İş adamına Ziraat Bankası''ndan 750 bin dolar kredi verilmiş/verdirilmiş. "Perde Arkası Organize İşler Genel Müdürü"nün anlattıklarına göre kredi borcu ödenmemiş.

Bir CHP milletvekili bankaya soruyor: "İş adamı borcunu vaktinde ödedi mi?" Banka: "Ticarî sır. Söylemeyiz." diyor.

Herkesin aklına takılan bir soru soruluyor. Bankadan kredi çekildiğine dair bilgi şeffaf, ama kredi borcunun ödenip ödenmediği sır!

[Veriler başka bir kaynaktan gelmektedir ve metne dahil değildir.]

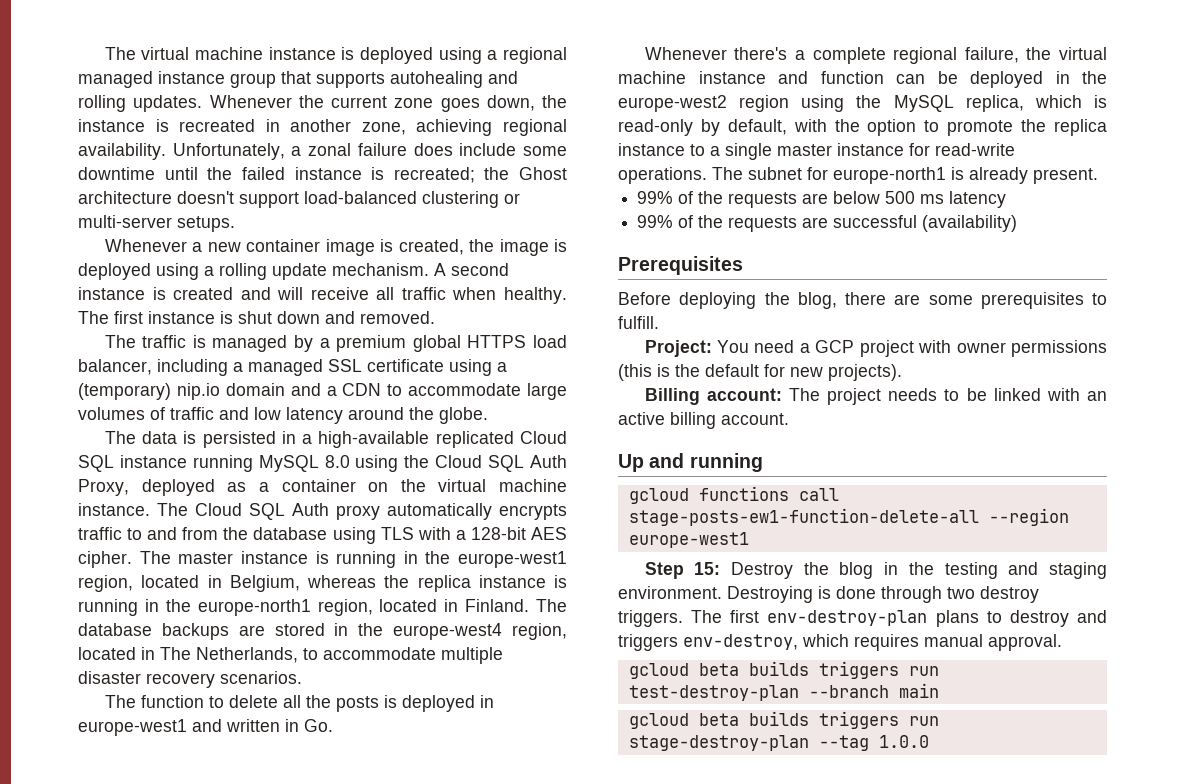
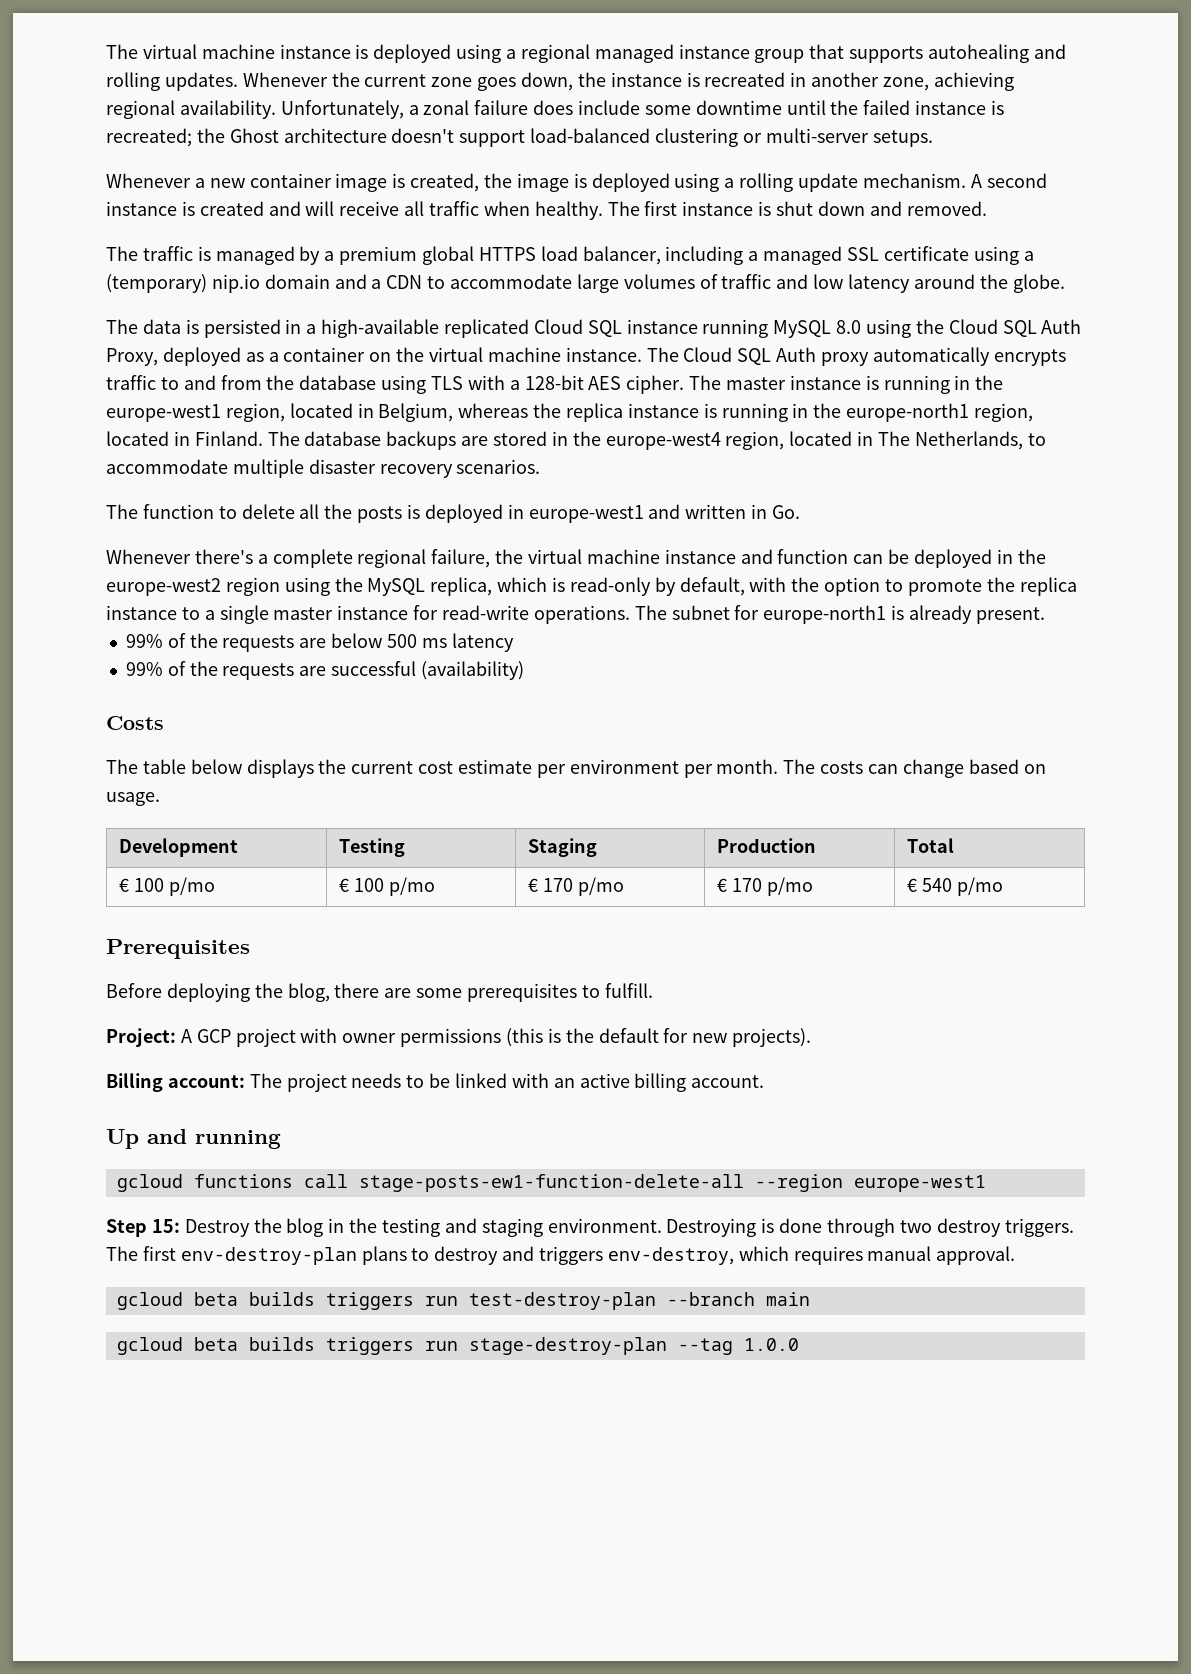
(1018, 223) none -> [106,716,164,730] [106,759,1046,778] [106,792,160,806] [119,838,239,857] [339,838,406,857] [528,838,598,857] [717,838,817,853] [907,838,955,853] [119,877,215,896] [339,877,435,896] [528,877,624,896] [717,877,813,896] [907,877,1003,896] // Costs // The table below displays the current cost estimate per environment per month. The costs can change based on usage. // Development | Testing | Staging | Production | Total // € 100 p/mo | € 100 p/mo | € 170 p/mo | € 170 p/mo | € 540 p/mo
[717,340,810,353] You need a -> [180,1029,192,1043] A

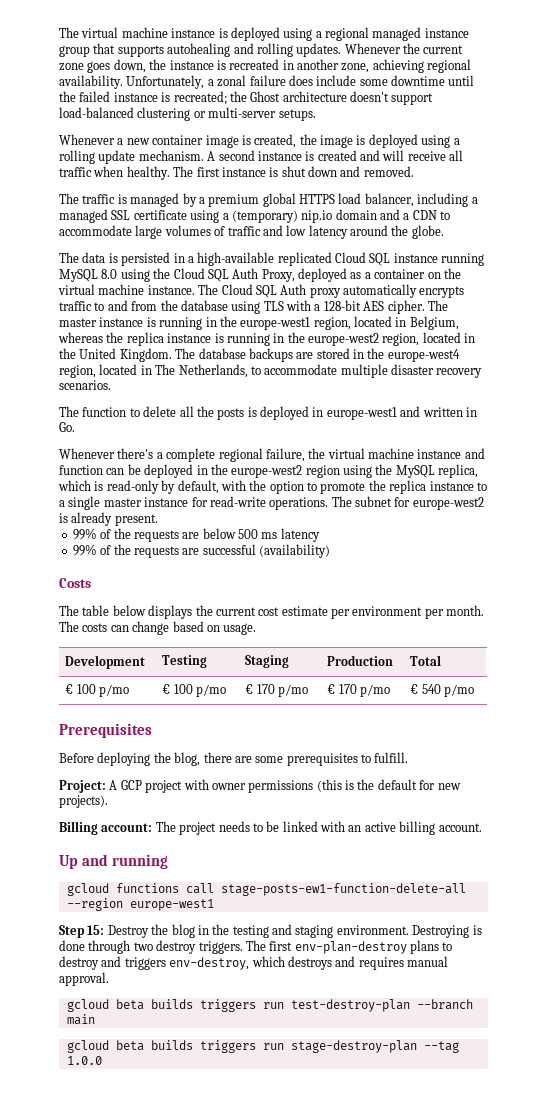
[846,403,1034,422] [106,431,263,446] europe-north1 region, located in Finland. -> [308,332,476,346] [59,348,172,362] europe-west2 region, located in the United Kingdom.
[763,605,887,624] europe-north1 -> [412,497,484,510] europe-west2
[180,1247,357,1265] env-destroy-plan -> [294,941,407,954] env-plan-destroy
(789, 1253) none -> [287,956,356,970] destroys and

İş adamı da çıkıp:"Ben ödemiştim. Kimse itibarımla oynayamaz! Devletin -milletin- parasını söyüşlediğimi ima ediyorsunuz! Bu ne cüret!" diyemedi.

Söz konusu hâkim, "mafya lideri"ne, "Bana iftira atamazsın!" dedi, mahkemeye gitti. İş adamı ve Ziraat Bankası neden mahkemeye gitmiyor, neden aklanmak istemiyor?

Kemal Kılıçdaroğlu, "Türkiye Cumhuriyeti Devleti bir kabile devleti mi?" diye soruyor.

Kabile devleti olup olmadığımızın cevabını verecek makam belli.

Çürümüşlük had safhada. Hani diyeceğim, denizlerimiz bile bu çürümüşlüğe dayanamadı, salya koyurmaya başladı!